GRISAILLE, a blog


Archive for the ‘Graphic design’ Category

Color and perspective in Photoshop

Wednesday, April 28th, 2010

I recently had to create a mockup of a customized trailer for a marketing piece. This was a piece intended to launch the product line, so the first trailer had yet to be built. All we had was a picture of a similar trailer:

trailerbefore

My task was severalfold:

1. Remove the door and put an ATM in its place;
2. Add lettering to the front and side;
3. Change the color while retaining the underlying reflections and texture.

First, I removed the door:

trailernodoor

Here’s the final result (the image is a little forced on screen, as the colors and saturation were adjusted for print):

trailerafter

Removing the door involved careful use of the Clone Stamp tool, both to make it seamless and to replicate the rivet lines.

To add the ATM, I used a picture with a somewhat similar perspective and adjusted it to match using the Vanishing Point filter. Then I threw on a subtle drop shadow oriented to match the prevailing lighting.

For the color, I drew a path, knocked out a hole for the sticker in the bottom right, and filled it with orange. I gave the layer a Soft Light blending option so the underlying rivets, texture and reflections would show through. Then I replicated the layer four or five times to get a deep enough orange.

For the type, I combined the previous two techniques. I rasterized the type layers, then used the Vanishing Point filter to match perspective.

I couldn’t just apply a Soft Light blend to the rasterized type, because it would blend with the orange background instead of giving me the mostly white color I was looking for. Further, I wanted the letters to reflect a little less than the orange background.

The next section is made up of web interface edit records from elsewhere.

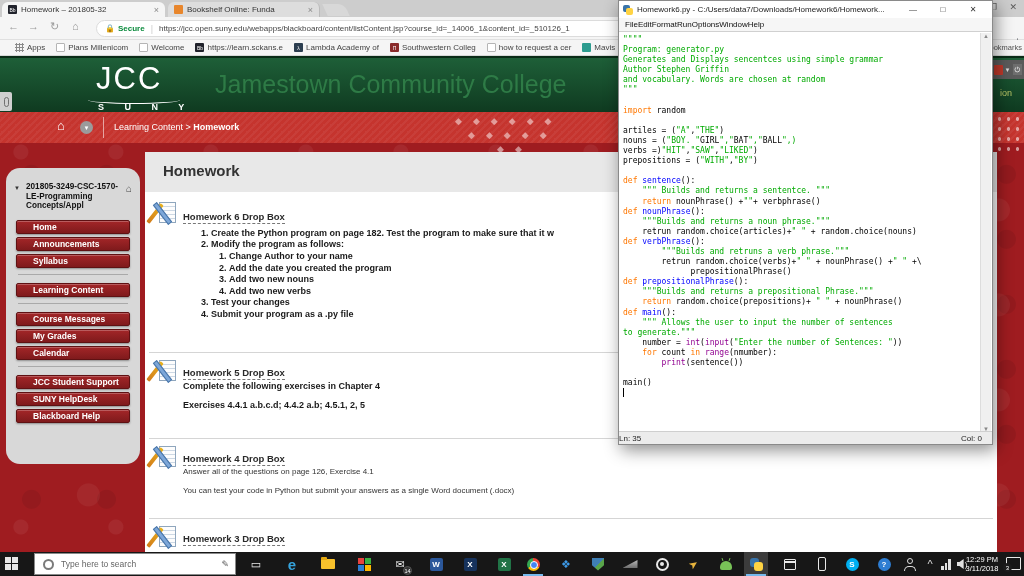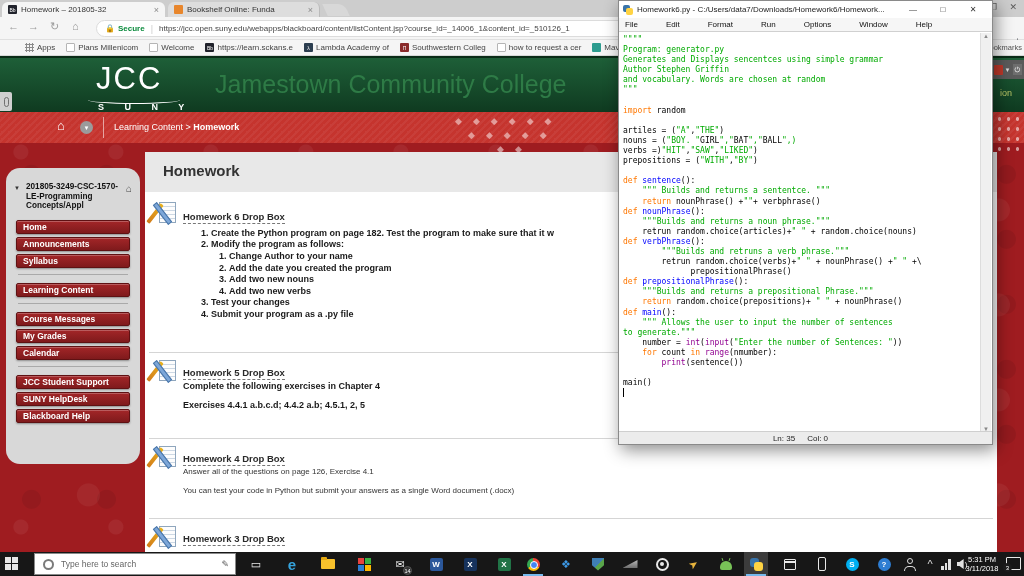--- a/index.html
+++ b/index.html
@@ -19,21 +19,21 @@
   .tab-x{color:#8a8a8a;font-size:9px;flex:none}
   .newtab{position:absolute;left:325px;top:4px;width:22px;height:12px;background:#d8d8d8;border-radius:0 6px 0 0;transform:skewX(25deg)}
   .winctl{position:absolute;top:2px;right:2px;font-size:9px;color:#5a5a5a;letter-spacing:5px}
   .toolbar{position:absolute;left:0;top:17px;width:1024px;height:23px;background:#f5f5f5;border-bottom:1px solid #e0e0e0}
   .navic{position:absolute;top:3px;font-size:11px;color:#9a9a9a}
   .urlbar{position:absolute;left:96px;top:3px;width:894px;height:17px;background:#fff;border:1px solid #dcdcdc;border-radius:9px;display:flex;align-items:center;padding:0 8px;overflow:hidden;white-space:nowrap}
   .lock{color:#0a8a3c;font-size:8px;margin-right:3px}
   .secure{color:#0a8a3c;font-size:8px;font-weight:bold;margin-right:6px}
   .urlsep{color:#ccc;margin-right:6px;font-size:9px}
   .url{color:#444;font-size:8px}
-  .bmbar{position:absolute;left:0;top:40px;width:1024px;height:16px;background:#f5f5f5;border-bottom:1px solid #d8d8d8;display:flex;align-items:center;gap:11px;padding-left:25px;font-size:8px;color:#444;overflow:hidden}
+  .bmbar{position:absolute;left:0;top:40px;width:1024px;height:16px;background:#f5f5f5;border-bottom:1px solid #d8d8d8;display:flex;align-items:center;gap:11px;padding-left:15px;font-size:8px;color:#444;overflow:hidden}
   .bm{display:inline-flex;align-items:center;gap:3px;white-space:nowrap}
   .bm-ic{width:9px;height:9px;border-radius:1px;display:inline-flex;align-items:center;justify-content:center;font-size:5px;color:#fff;flex:none}
   .bm-grid{background:radial-gradient(circle,#8a8a8a 1px,transparent 1.4px);background-size:3px 3px;background-position:0 0}
   .bm-page{background:#fff;border:1px solid #b5b5b5}
   .otherbm{position:absolute;right:2px;top:3px;font-size:7.5px;color:#555;background:#f5f5f5;padding-left:2px}
   .tb-right-ic{position:absolute;top:20px;display:flex;gap:6px;align-items:center;right:2px}
   .blue-dot{width:9px;height:9px;border-radius:50%;background:#4a7fd4}
   .spk-mini{font-size:8px;color:#666}
   .dots3{color:#5f6368;font-size:9px;letter-spacing:0}
 
@@ -63,21 +63,21 @@
   .crumbs b{font-weight:bold}
   .diamonds{position:absolute;color:rgba(255,255,255,.5);font-size:9px;letter-spacing:11px;white-space:nowrap}
   .dotgrid{position:absolute;left:995px;top:58px;width:29px;height:38px;background:radial-gradient(circle,rgba(255,255,255,.55) 1.6px,transparent 2px);background-size:9px 10px}
 
   
   .sidebar{position:absolute;left:6px;top:112px;width:134px;height:296px;background:#d8d8d8;border-radius:14px;padding:14px 10px 10px 10px}
   .sb-head{position:relative;margin-bottom:9px}
   .sb-tri{position:absolute;left:-2px;top:3px;font-size:6px;color:#333}
   .sb-title{margin-left:10px;width:96px;font-size:8.2px;font-weight:bold;color:#111;line-height:9.6px}
   .sb-home{position:absolute;right:-2px;top:1px;font-size:10px;color:#444}
-  .sb-btn{display:block;width:114px;height:14px;margin-bottom:3px;background:linear-gradient(#a32628,#7f1a1c);border:1px solid #5f1113;border-radius:2px;color:#fff;font-size:8.5px;font-weight:bold;line-height:12px;padding-left:6px;box-shadow:inset 0 1px rgba(255,255,255,.25),0 1px 2px rgba(0,0,0,.35);white-space:nowrap;overflow:hidden}
+  .sb-btn{display:block;width:114px;height:14px;margin-bottom:3px;background:linear-gradient(#a32628,#7f1a1c);border:1px solid #5f1113;border-radius:2px;color:#fff;font-size:8.5px;font-weight:bold;line-height:12px;padding-left:16px;box-shadow:inset 0 1px rgba(255,255,255,.25),0 1px 2px rgba(0,0,0,.35);white-space:nowrap;overflow:hidden}
   .sb-div{height:1px;background:#a9a9a9;margin:6px 2px 8px 2px}
 
   
   .act-btn{position:absolute;top:99px;width:16px;height:15px;background:#8e1f22;border:1px solid #6c1416;border-radius:2px;color:#fff;font-size:8px;display:flex;align-items:center;justify-content:center}
 
   
   .panel{position:absolute;left:145px;top:96px;width:852px;height:424px;background:#fff;overflow:hidden}
   .panel-head{position:absolute;left:0;top:0;width:852px;height:40px;background:#e8e8e8}
   .page-title{position:absolute;left:18px;top:10px;font-size:15px;font-weight:bold;color:#333}
   .hw-title{font-size:9.5px;font-weight:bold;color:#2a2a2a;border-bottom:1px dashed #777;display:inline-block;padding-bottom:1px}
@@ -95,29 +95,29 @@
 
   
   .idle{position:absolute;left:618px;top:0;width:375px;height:445px;background:#fff;border:1px solid #8a8a8a;box-shadow:3px 5px 16px rgba(0,0,0,.45);z-index:30}
   .idle-tb{position:absolute;left:0;top:0;width:100%;height:17px;background:#fff;display:flex;align-items:center;padding:0 4px;gap:4px}
   .idle-ic{position:relative;width:10px;height:10px;flex:none}
   .idle-ic .pb{position:absolute;left:0;top:0;width:7px;height:7px;background:#3873a9;border-radius:2px}
   .idle-ic .py2{position:absolute;left:3px;top:3px;width:7px;height:7px;background:#ffd343;border-radius:2px}
   .idle-title{font-size:8px;color:#222;white-space:nowrap;overflow:hidden;flex:1}
   .idle-btns{display:flex;gap:0;flex:none}
   .idle-btn{width:30px;text-align:center;font-size:8px;color:#333}
-  .idle-menu{position:absolute;left:0;top:17px;width:100%;height:14px;background:#f6f6f6;border-bottom:1px solid #d0d0d0;display:flex;gap:28px;align-items:center;padding-left:6px}
+  .idle-menu{position:absolute;left:0;top:17px;width:100%;height:14px;background:#f6f6f6;border-bottom:1px solid #d0d0d0;display:flex;gap:0;align-items:center;padding-left:6px}
   .idle-menu span{font-size:8px;color:#111}
   .idle-ed{position:absolute;left:0;top:32px;width:362px;height:399px;background:#fff;padding:2px 0 0 4px;overflow:hidden}
   .code-line{font-family:"DejaVu Sans Mono","Liberation Mono",monospace;font-size:8px;line-height:10.1px;height:10.1px;white-space:pre}
   .cN{color:#000}.cK{color:#ff7700}.cS{color:#00aa00}.cD{color:#0000ff}.cB{color:#900090}
   .cursor{display:inline-block;width:1px;height:9px;background:#000;vertical-align:-1px}
   .idle-scroll{position:absolute;right:1px;top:32px;width:11px;height:399px;background:#f0f0f0;border-left:1px solid #ddd;font-size:6px;color:#888;text-align:center}
   .idle-scroll .dn{position:absolute;bottom:0;left:2px}
-  .idle-status{position:absolute;left:0;bottom:0;width:100%;height:13px;background:#ececec;border-top:1px solid #cfcfcf;display:flex;justify-content:center;gap:12px;align-items:center;padding-right:10px;font-size:8px;color:#222}
+  .idle-status{position:absolute;left:0;bottom:0;width:100%;height:13px;background:#ececec;border-top:1px solid #cfcfcf;display:flex;justify-content:space-between;gap:12px;align-items:center;padding-right:10px;font-size:8px;color:#222}
 
   
   .taskbar{position:absolute;left:0;top:552px;width:1024px;height:24px;background:#171717;z-index:60}
   .start{position:absolute;left:5px;top:5px;width:14px;height:14px;display:grid;grid-template-columns:6px 6px;grid-template-rows:6px 6px;gap:1px}
   .start i{background:#e8e8e8}
   .searchbox{position:absolute;left:34px;top:1px;width:202px;height:22px;background:#fff;border:1px solid #8a8a8a;display:flex;align-items:center}
   .cortana-ring{width:11px;height:11px;border:2px solid #7a7a7a;border-radius:50%;margin:0 7px 0 8px;flex:none}
   .search-text{font-size:8.5px;color:#666;flex:1;white-space:nowrap;overflow:hidden}
   .pen{font-size:9px;color:#555;margin-right:6px}
   .tb-slot{position:absolute;top:0;width:24px;height:24px;display:flex;align-items:center;justify-content:center}
@@ -513,20 +513,20 @@
             <i></i>
             <i></i>
           </span>
         </div>
         <div class="tb-slot" style="left: 950px;">
           <span class="tspk"></span>
           <span class="tspkw">)</span>
         </div>
       </div>
     <div class="clock">
-      <div>5:31 PM</div>
+      <div>12:29 PM</div>
       <div>3/11/2018</div>
     </div>
     <div class="action">
         <span class="n3">3</span>
       </div>
   </div>
 </div>
 
 </body></html>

So with the magic wand I selected the type outline, and used that to copy the underlying part of the original picture and move it to its own layer, which I inverted using Image->Adjustments->Invert. That gave me a non-orange background for the type. I then gave the type layer a Soft Light blending option and duplicated it several times. That gave the white lettering a slightly different hint of the underlying texture.

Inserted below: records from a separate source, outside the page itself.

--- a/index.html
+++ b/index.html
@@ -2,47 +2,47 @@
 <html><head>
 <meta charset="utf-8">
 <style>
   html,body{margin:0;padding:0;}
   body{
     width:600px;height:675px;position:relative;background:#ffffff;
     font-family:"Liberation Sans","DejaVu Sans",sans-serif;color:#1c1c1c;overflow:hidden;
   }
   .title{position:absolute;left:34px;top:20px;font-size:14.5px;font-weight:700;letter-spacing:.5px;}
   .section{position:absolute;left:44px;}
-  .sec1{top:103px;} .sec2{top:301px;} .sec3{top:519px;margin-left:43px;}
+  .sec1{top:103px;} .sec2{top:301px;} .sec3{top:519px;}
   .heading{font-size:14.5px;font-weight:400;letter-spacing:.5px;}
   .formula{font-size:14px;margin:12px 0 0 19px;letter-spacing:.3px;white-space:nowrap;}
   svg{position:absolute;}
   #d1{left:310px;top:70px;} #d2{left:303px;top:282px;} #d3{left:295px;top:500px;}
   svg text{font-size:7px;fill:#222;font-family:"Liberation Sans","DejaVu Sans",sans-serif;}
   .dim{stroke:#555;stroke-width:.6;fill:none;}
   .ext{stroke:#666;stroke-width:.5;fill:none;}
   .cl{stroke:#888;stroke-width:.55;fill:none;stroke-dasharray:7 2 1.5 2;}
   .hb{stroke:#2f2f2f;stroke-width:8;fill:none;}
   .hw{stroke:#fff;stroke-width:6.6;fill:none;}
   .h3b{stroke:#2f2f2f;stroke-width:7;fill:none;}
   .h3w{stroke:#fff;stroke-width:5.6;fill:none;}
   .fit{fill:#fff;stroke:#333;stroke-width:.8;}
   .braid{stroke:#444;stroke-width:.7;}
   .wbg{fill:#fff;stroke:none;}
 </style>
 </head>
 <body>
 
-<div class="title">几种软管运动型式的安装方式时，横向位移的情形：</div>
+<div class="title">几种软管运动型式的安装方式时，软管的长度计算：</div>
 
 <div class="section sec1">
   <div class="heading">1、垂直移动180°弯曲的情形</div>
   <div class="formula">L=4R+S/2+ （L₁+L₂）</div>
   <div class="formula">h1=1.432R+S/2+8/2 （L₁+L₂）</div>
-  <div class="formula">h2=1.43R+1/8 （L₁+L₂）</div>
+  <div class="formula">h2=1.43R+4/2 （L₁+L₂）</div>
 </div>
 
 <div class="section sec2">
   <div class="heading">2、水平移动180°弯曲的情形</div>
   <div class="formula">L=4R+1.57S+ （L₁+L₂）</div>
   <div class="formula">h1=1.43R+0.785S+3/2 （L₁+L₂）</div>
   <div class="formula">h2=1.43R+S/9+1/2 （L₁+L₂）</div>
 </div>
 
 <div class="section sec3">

I’m pretty happy with the result. The technique of using multiple layers of color lets you build up some pretty dense tones while allowing a lot of texture to shine through.

Insights 2009

Thursday, February 19th, 2009

How dare you assume I want to parlez-vous with you?

Every year, the Walker Art Museum hosts Insights 2009, a lecture series on graphic design.

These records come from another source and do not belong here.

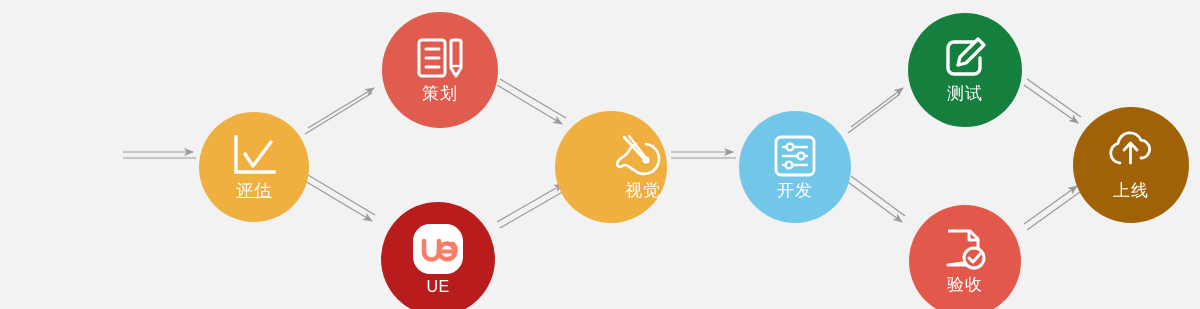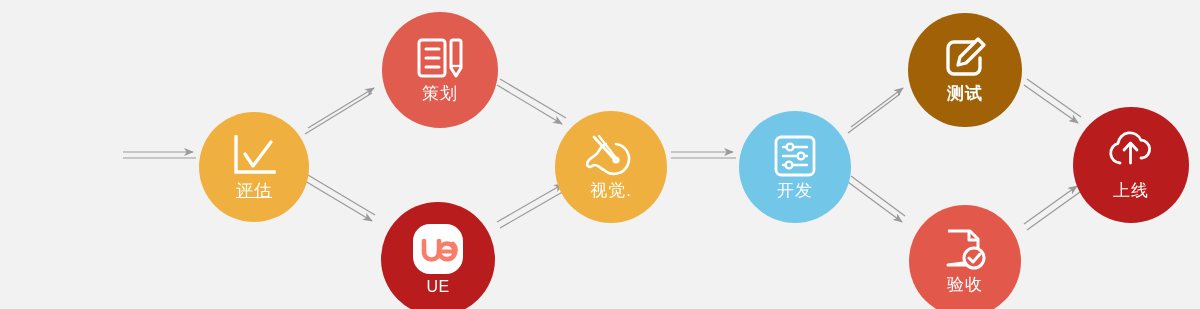--- a/index.html
+++ b/index.html
@@ -149,21 +149,21 @@
       <svg width="54" height="54" viewBox="0 0 54 54" xmlns="http://www.w3.org/2000/svg">
         <rect x="2" y="2" width="50" height="50" rx="17" fill="#ffffff"></rect>
         <path d="M13 19 V30 a7.5 7.5 0 0 0 15 0 V19" fill="none" stroke="#f97e69" stroke-width="4.6" stroke-linecap="round"></path>
         <path d="M43 32.5 a7.8 7.8 0 1 0 -6.4 4.6 c3.6 0 6 -2.2 7.2 -5.4 c1.2 -3.4 0.4 -7.4 -2 -9.8" fill="none" stroke="#f97e69" stroke-width="4.6" stroke-linecap="round" stroke-linejoin="round"></path>
         <line x1="30.5" y1="29.5" x2="43.5" y2="29.5" stroke="#f97e69" stroke-width="4.2" stroke-linecap="round"></line>
       </svg>
     </div>
     <div class="node-label label-latin">UE</div>
   </div>
 
-  <div class="node" style="left:555px; top:99px; width:112px; height:112px; background:#efb03f;">
+  <div class="node" style="left:555px; top:99px; width:112px; height:112px; background:#efb03f;align-items:flex-end;">
     <div class="node-icon" style="margin-bottom:4px;">
       <svg width="52" height="44" viewBox="0 0 52 44" xmlns="http://www.w3.org/2000/svg">
         <path d="M31 10 a15 15 0 1 1 -12 26 c-4 -2 -6 -5 -9 -5 c-3 0 -4 3 -6.5 1.5 c-2.5 -1.5 -1 -5 1 -7 c3 -3 7 -4 9 -8 c1.8 -3.5 3.5 -6 7.5 -7.5" fill="none" stroke="#ffffff" stroke-width="2.6" stroke-linecap="round" stroke-linejoin="round"></path>
         <path d="M9 3 L30 26" fill="none" stroke="#ffffff" stroke-width="2.8" stroke-linecap="round"></path>
         <path d="M14 2 L31 24" fill="none" stroke="#ffffff" stroke-width="2.2" stroke-linecap="round"></path>
         <circle cx="31" cy="26" r="3.6" fill="#ffffff"></circle>
       </svg>
     </div>
     <div class="node-label">视觉.</div>
   </div>
@@ -176,21 +176,21 @@
         <line x1="10" y1="22" x2="34" y2="22" stroke="#ffffff" stroke-width="2.4" stroke-linecap="round"></line>
         <line x1="10" y1="31" x2="34" y2="31" stroke="#ffffff" stroke-width="2.4" stroke-linecap="round"></line>
         <circle cx="17" cy="13" r="3.4" fill="#72c6e8" stroke="#ffffff" stroke-width="2.4"></circle>
         <circle cx="28" cy="22" r="3.4" fill="#72c6e8" stroke="#ffffff" stroke-width="2.4"></circle>
         <circle cx="16" cy="31" r="3.4" fill="#72c6e8" stroke="#ffffff" stroke-width="2.4"></circle>
       </svg>
     </div>
     <div class="node-label">开发</div>
   </div>
 
-  <div class="node" style="left:908px; top:1px; width:114px; height:114px; background:#a16207;font-weight:bold;">
+  <div class="node" style="left:908px; top:1px; width:114px; height:114px; background:#15803d;">
     <div class="node-icon" style="margin-bottom:3px;">
       <svg width="46" height="46" viewBox="0 0 46 46" xmlns="http://www.w3.org/2000/svg">
         <path d="M32 6 H12 a6 6 0 0 0 -6 6 V32 a6 6 0 0 0 6 6 H32 a6 6 0 0 0 6 -6 V22" fill="none" stroke="#ffffff" stroke-width="3.4" stroke-linecap="round" stroke-linejoin="round"></path>
         <path d="M36 3 l6 6 l-18 18 l-8 2 l2 -8 Z" fill="none" stroke="#ffffff" stroke-width="3.2" stroke-linejoin="round"></path>
       </svg>
     </div>
     <div class="node-label">测试</div>
   </div>
 
   <div class="node" style="left:909px; top:193px; width:112px; height:112px; background:#e2584a;">
@@ -198,21 +198,21 @@
       <svg width="46" height="46" viewBox="0 0 46 46" xmlns="http://www.w3.org/2000/svg">
         <path d="M6 4 H28 L36 12 V26 M36 34 V38 H6 Z" fill="none" stroke="#ffffff" stroke-width="3" stroke-linejoin="round"></path>
         <path d="M27 4 V13 H36" fill="none" stroke="#ffffff" stroke-width="3" stroke-linejoin="round"></path>
         <circle cx="32" cy="31" r="10" fill="#e2584a" stroke="#ffffff" stroke-width="3"></circle>
         <path d="M27 31 l4 4 l7 -8" fill="none" stroke="#ffffff" stroke-width="3" stroke-linecap="round" stroke-linejoin="round"></path>
       </svg>
     </div>
     <div class="node-label">验收</div>
   </div>
 
-  <div class="node" style="left:1073px; top:95px; width:116px; height:116px; background:#b91c1c;gap:9px;">
+  <div class="node" style="left:1073px; top:95px; width:116px; height:116px; background:#a16207;gap:9px;">
     <div class="node-icon" style="margin-bottom:4px;">
       <svg width="52" height="40" viewBox="0 0 52 40" xmlns="http://www.w3.org/2000/svg">
         <path d="M15 34 a10 10 0 0 1 -2 -19.6 a12 12 0 0 1 23 -3.2 a9 9 0 0 1 1.5 17.8 H36" fill="none" stroke="#ffffff" stroke-width="2.8" stroke-linecap="round" stroke-linejoin="round"></path>
         <line x1="25.5" y1="34" x2="25.5" y2="15" stroke="#ffffff" stroke-width="2.8" stroke-linecap="round"></line>
         <path d="M19 21 L25.5 14 L32 21" fill="none" stroke="#ffffff" stroke-width="2.8" stroke-linecap="round" stroke-linejoin="round"></path>
       </svg>
     </div>
     <div class="node-label">上线</div>
   </div>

This year’s series starts March 10, and appears to be well worth attending. The theme this year is typography.

On March 10, the series kicks of with local type designer Process. Besides doing custom type for publications such as the New York Times Magazine, their fonts have been used for brand-identity purposes by the likes of NBC and Nokia phones.

On March 17 we’ll hear from David Reinfurt, a New York-based designer whose low-fi, avant-garde designs inform his work for O-R-G and Dexter Sinister. Like him or hate him, he’ll get you thinking about the purpose and meaning of design.

On March 24 it’s Experimental Jetset, a Dutch firm that has practically fetishized the use of Helvetica. They did the word balloons at the top of this post, but a better example of their simple-but-eye-grabbing work is shown below. You can read about the design here.

Poster designed by Experimental Jetset for Akademische Mitteilungen, a German magazine.

Poster designed by Experimental Jetset for Akademische Mitteilungen, a German magazine.

Finally, on March 31, comes Ellen Lupton, a Baltimore-based designer who, as director of the Graphic Design MFA program at Maryland Institute College of Art, curates exhibitions intended to introduce design to a broader audience. She teaches a course on “design writing”, intended to develop the skill with words that so often gets overlooked by our visually-oriented industry.

A series ticket costs $70 ($48 for Walker/AIGA members), or you can buy a ticket to an individual lecture for $20 ($15). If you’re a student you can buy individual tickets for $10, which ends up being cheaper than buying even a discounted series ticket. Click on one of the Walker links above for details.

I’m planning on attending at least two of the lectures, depending on my schedule. So if you’re going, drop me a line: we can meet up and say “hi” either before or after.

New freelance job web site

Saturday, February 14th, 2009

Here’s another place to look for freelance work: GraphicDesignFreelanceJobs.com.

Founded and run by several graphic designers, it similar to competing sites such as Lime Exchange or FreelanceDesigners.com — but unlike Lime Exchange in particular, you won’t spend so much time competing with cut-rate firms in India.

Further, it aggregates job listings from multiple sources rather than a small pool of registered users, and you don’t have to create an account to use it.

2009 One Show awards

Saturday, February 14th, 2009

It’s early 2009, and that means awards season, where designers submit their best work of 2008 in hopes of recognition and maybe some cash.

The One Show, now in its ninth year, is a well-regarded advertising and marketing award with a separate category for design. The deadline for entry is Feb. 27.

The entry fee is steep — $300 for a single entry, $500 for a campaign of 3-5 ads — but the payoff in recognition if you win makes it a worthwhile effort if you’ve got something truly kick-ass.